Economic organizations often reflect social thought common to their time and place, such as ideas about human nature or hierarchy. These unique organizations can also be historically significant, even forming major pillars of an economic system. In European history, for instance, the decline of guilds and rise of joint-stock companies goes hand-in-hand with other changes, like the growth of centralized states and capitalism.[ citation needed ]

In industrialized economies, labor unions are another significant organization. In isolation, a worker that is easily replaceable in the labor market has little power to demand better wages or conditions. By banding together and interacting with business owners as a corporate entity, the same workers can claim a larger share of the value created by their labor. While a union does require workers to sacrifice some autonomy in relation to their coworkers, it can grant workers more control over the work process itself in addition to material benefits. [9]

Institutions

The need for planning and coordination extends beyond individual organizations to society as a whole too. Every successful work project requires effective resource allocation to provide necessities, materials, and investment (such as equipment and facilities).
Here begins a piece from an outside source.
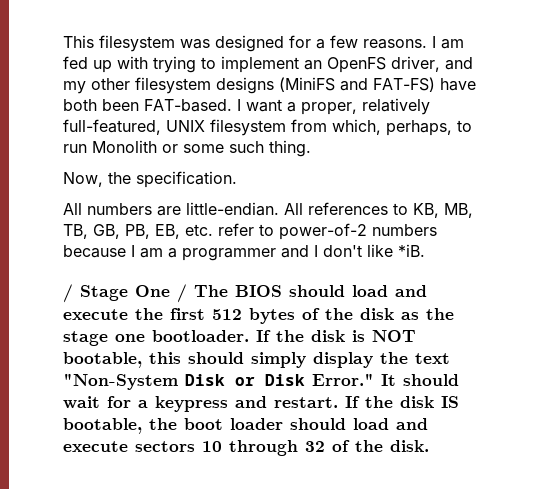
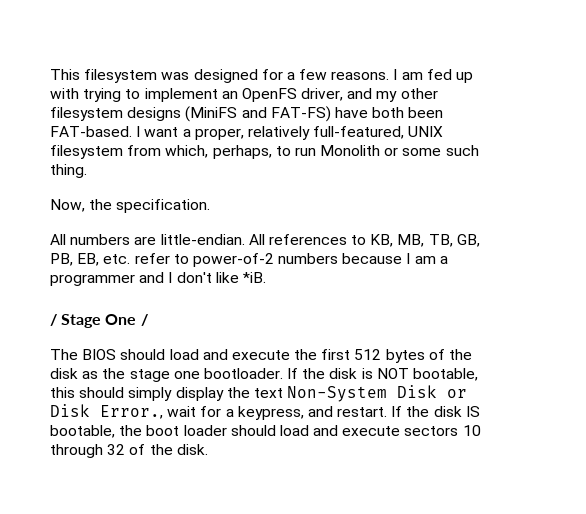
(187, 293) none -> (148, 320) //
[63,373,178,390] "Non-System -> [287,386,388,402] Non-System
[312,373,459,386] Error." It should -> [100,405,163,419] Error.,
[155,396,228,412] keypress -> [237,406,304,420] keypress,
In smaller, traditional societies, these aspects can be mostly regulated through custom, though as societies grow, more extensive methods become necessary.

These complex institutions, however, still have roots in common human activities. Even the free markets of modern capitalist societies rely fundamentally on trade, while command economies, such as in many communist states during the 20th century, rely on a highly bureaucratic and hierarchical form of redistribution.[ citation needed ]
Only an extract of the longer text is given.